TASK INSTRUCTIONS
Output all entries precisely and leave out the pictures.

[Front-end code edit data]
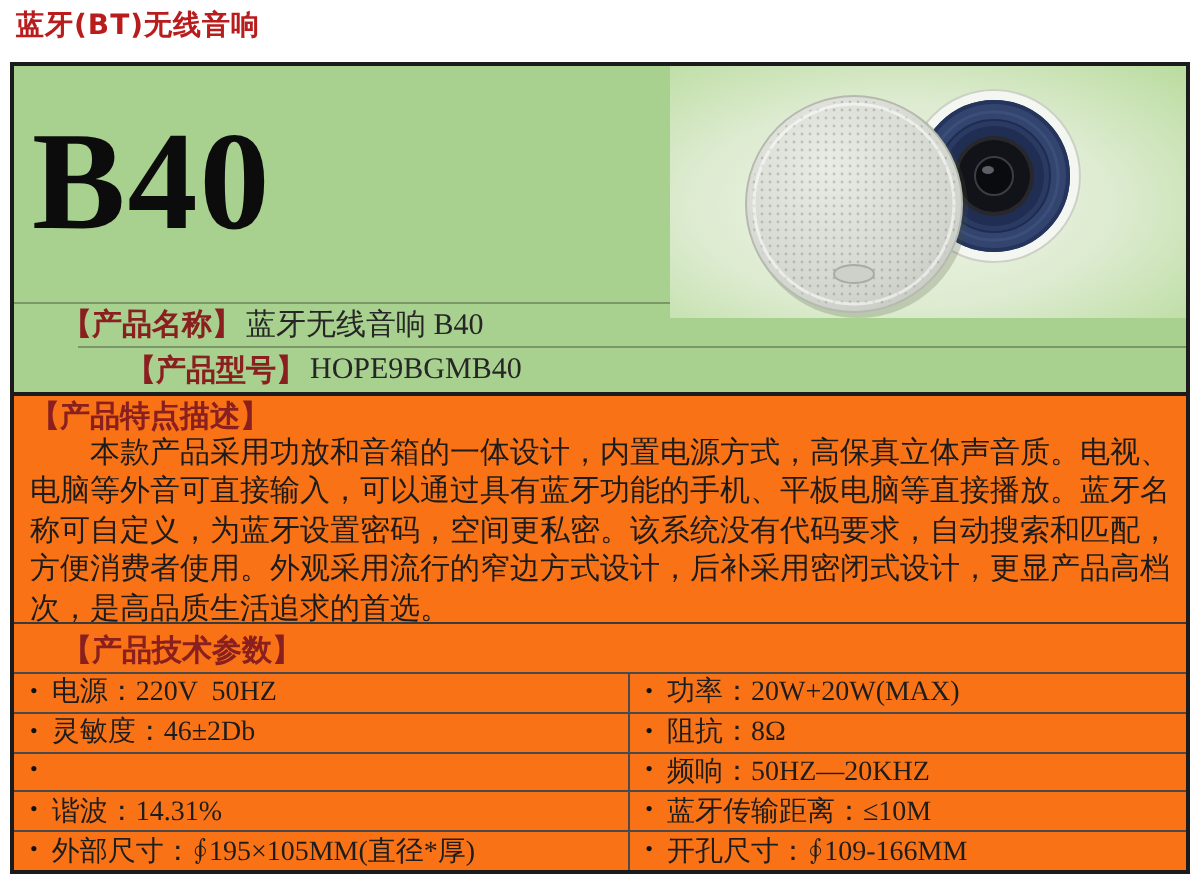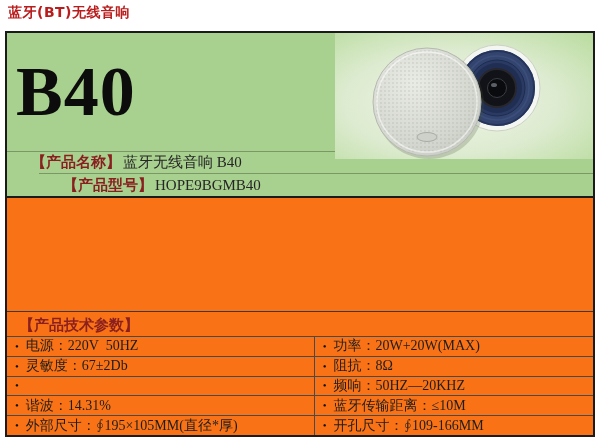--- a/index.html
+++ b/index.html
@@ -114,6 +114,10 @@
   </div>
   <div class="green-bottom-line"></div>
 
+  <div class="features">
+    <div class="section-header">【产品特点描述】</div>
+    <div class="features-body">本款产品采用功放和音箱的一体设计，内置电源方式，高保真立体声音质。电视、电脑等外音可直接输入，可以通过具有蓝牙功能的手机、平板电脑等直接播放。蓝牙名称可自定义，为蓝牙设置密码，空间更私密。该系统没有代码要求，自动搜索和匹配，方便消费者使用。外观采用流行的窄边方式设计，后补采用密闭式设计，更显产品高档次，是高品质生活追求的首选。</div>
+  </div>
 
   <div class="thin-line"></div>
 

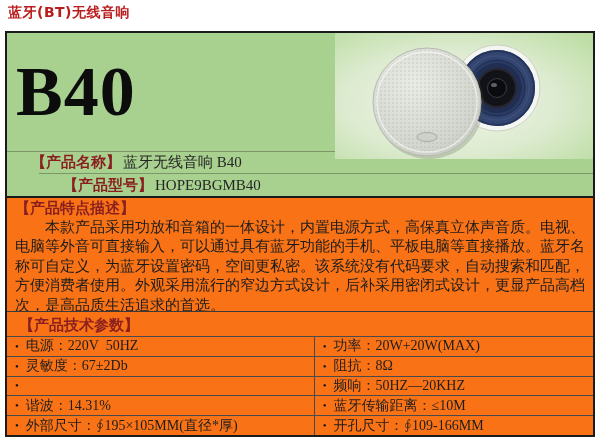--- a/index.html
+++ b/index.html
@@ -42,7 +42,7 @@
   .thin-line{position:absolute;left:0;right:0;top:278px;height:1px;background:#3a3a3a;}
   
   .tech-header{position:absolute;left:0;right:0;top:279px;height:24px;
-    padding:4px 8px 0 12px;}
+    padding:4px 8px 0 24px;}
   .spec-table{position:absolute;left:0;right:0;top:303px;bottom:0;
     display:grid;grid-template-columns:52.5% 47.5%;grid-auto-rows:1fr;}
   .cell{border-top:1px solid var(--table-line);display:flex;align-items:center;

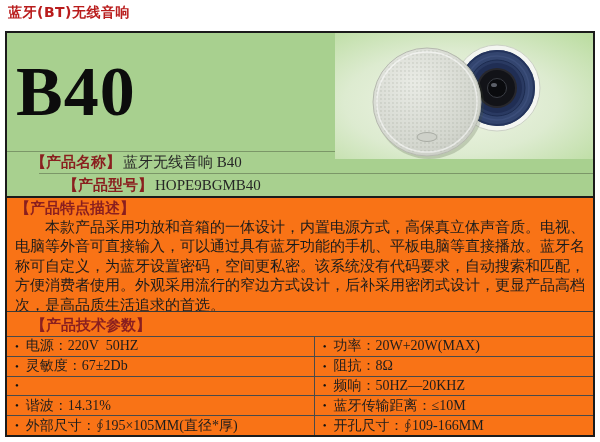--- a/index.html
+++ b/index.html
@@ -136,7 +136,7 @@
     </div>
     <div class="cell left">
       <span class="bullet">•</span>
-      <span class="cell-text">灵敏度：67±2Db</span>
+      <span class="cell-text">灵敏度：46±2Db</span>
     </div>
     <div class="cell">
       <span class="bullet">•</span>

EXERCISE OUTPUT
--- a/index.html
+++ b/index.html
@@ -114,6 +114,10 @@
   </div>
   <div class="green-bottom-line"></div>
 
+  <div class="features">
+    <div class="section-header">【产品特点描述】</div>
+    <div class="features-body">本款产品采用功放和音箱的一体设计，内置电源方式，高保真立体声音质。电视、电脑等外音可直接输入，可以通过具有蓝牙功能的手机、平板电脑等直接播放。蓝牙名称可自定义，为蓝牙设置密码，空间更私密。该系统没有代码要求，自动搜索和匹配，方便消费者使用。外观采用流行的窄边方式设计，后补采用密闭式设计，更显产品高档次，是高品质生活追求的首选。</div>
+  </div>
 
   <div class="thin-line"></div>
 

--- a/index.html
+++ b/index.html
@@ -42,7 +42,7 @@
   .thin-line{position:absolute;left:0;right:0;top:278px;height:1px;background:#3a3a3a;}
   
   .tech-header{position:absolute;left:0;right:0;top:279px;height:24px;
-    padding:4px 8px 0 12px;}
+    padding:4px 8px 0 24px;}
   .spec-table{position:absolute;left:0;right:0;top:303px;bottom:0;
     display:grid;grid-template-columns:52.5% 47.5%;grid-auto-rows:1fr;}
   .cell{border-top:1px solid var(--table-line);display:flex;align-items:center;

--- a/index.html
+++ b/index.html
@@ -136,7 +136,7 @@
     </div>
     <div class="cell left">
       <span class="bullet">•</span>
-      <span class="cell-text">灵敏度：67±2Db</span>
+      <span class="cell-text">灵敏度：46±2Db</span>
     </div>
     <div class="cell">
       <span class="bullet">•</span>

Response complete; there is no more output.